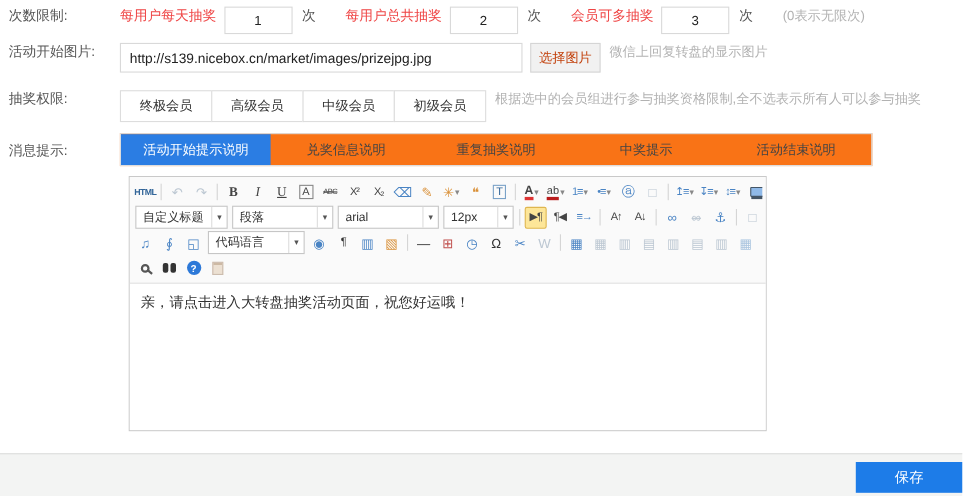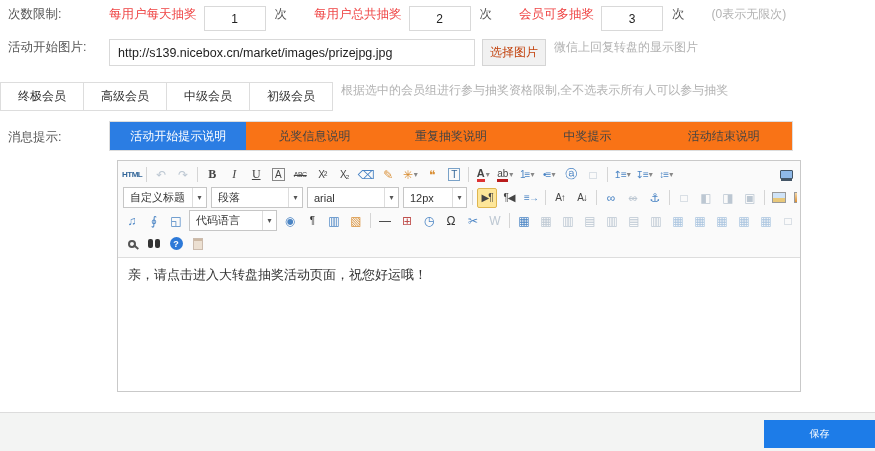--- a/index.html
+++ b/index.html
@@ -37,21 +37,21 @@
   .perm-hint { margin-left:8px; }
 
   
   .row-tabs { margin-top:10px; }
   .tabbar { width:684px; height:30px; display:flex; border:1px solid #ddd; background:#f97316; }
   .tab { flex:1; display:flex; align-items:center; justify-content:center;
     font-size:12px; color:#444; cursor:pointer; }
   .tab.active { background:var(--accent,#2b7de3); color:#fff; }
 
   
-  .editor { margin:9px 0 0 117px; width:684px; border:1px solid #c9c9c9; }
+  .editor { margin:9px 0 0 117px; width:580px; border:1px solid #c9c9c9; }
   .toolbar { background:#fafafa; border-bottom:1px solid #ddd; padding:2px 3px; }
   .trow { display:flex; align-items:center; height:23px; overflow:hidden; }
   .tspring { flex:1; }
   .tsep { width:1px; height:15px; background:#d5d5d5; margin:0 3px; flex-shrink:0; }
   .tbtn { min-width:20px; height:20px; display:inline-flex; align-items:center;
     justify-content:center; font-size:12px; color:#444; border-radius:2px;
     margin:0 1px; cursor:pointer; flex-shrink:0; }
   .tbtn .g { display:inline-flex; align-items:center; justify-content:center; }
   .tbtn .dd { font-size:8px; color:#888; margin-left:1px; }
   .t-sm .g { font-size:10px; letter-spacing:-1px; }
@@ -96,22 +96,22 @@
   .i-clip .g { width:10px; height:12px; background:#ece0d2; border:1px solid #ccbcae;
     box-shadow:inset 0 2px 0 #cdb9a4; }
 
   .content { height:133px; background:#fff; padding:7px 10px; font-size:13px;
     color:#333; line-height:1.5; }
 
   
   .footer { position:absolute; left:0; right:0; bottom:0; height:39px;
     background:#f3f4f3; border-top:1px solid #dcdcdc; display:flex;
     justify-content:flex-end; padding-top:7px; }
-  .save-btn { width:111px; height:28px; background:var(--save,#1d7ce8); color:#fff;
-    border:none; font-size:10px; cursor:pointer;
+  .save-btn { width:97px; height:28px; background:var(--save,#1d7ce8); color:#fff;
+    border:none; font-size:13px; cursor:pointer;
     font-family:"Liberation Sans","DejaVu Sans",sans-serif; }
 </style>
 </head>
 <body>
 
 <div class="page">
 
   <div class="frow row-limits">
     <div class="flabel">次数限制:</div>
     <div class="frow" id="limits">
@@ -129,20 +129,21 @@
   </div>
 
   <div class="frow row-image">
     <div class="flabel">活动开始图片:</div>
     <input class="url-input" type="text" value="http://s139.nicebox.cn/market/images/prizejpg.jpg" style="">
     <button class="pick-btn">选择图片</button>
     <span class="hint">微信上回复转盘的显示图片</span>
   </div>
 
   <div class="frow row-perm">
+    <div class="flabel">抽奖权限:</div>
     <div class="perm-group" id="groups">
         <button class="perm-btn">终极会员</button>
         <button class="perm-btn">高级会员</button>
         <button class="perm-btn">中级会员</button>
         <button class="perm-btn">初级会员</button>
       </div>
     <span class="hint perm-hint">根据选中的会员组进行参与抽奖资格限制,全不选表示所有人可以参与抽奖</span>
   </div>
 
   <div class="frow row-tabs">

* * *

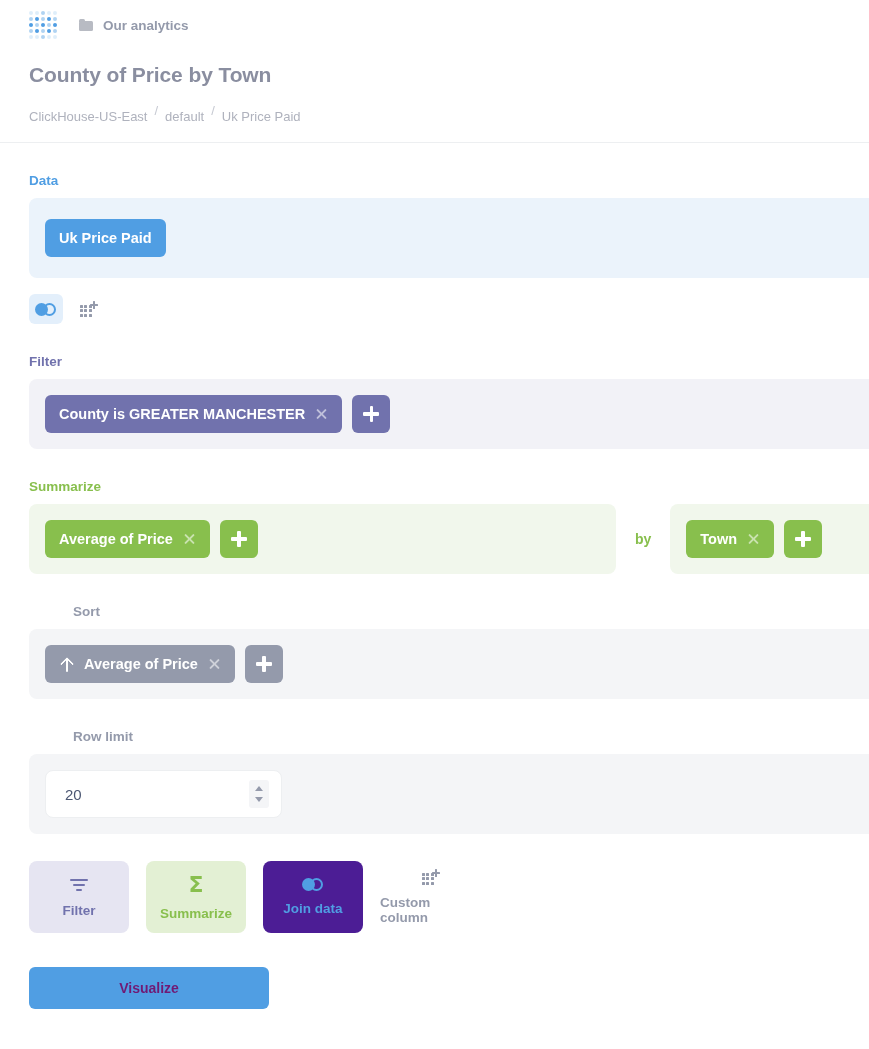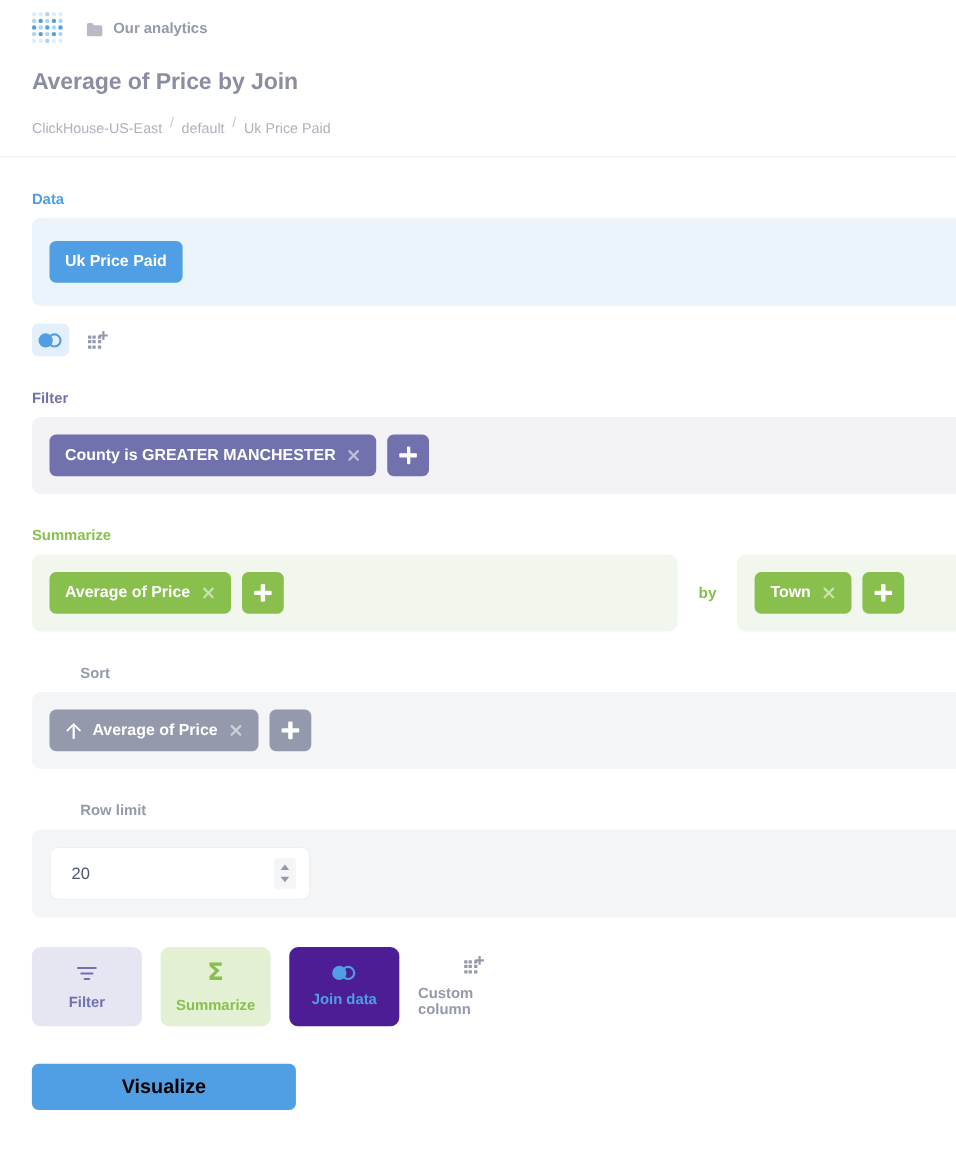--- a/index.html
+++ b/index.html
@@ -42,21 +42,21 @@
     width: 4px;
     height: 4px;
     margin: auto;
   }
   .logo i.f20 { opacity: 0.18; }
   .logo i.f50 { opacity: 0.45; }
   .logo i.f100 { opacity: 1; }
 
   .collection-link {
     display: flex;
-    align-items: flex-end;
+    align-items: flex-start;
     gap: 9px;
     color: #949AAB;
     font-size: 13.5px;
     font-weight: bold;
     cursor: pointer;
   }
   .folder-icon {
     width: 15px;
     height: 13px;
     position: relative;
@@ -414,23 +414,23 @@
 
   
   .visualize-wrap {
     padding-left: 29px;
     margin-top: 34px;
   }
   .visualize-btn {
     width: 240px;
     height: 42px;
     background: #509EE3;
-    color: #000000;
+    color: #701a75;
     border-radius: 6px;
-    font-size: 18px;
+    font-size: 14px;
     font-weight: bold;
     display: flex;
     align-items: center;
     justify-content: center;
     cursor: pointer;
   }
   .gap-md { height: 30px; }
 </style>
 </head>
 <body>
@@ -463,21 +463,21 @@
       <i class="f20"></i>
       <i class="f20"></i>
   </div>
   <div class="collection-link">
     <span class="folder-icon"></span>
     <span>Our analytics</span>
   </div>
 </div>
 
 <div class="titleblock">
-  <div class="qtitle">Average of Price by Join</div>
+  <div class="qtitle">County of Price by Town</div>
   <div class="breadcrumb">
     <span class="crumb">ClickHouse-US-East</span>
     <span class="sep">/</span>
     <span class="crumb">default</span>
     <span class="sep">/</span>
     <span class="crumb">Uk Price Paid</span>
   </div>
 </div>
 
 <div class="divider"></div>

* [Task instructions] Scan the preceding listing for lines that contain the word "pointer". Give only how many there are.

* [Answer for the task] 6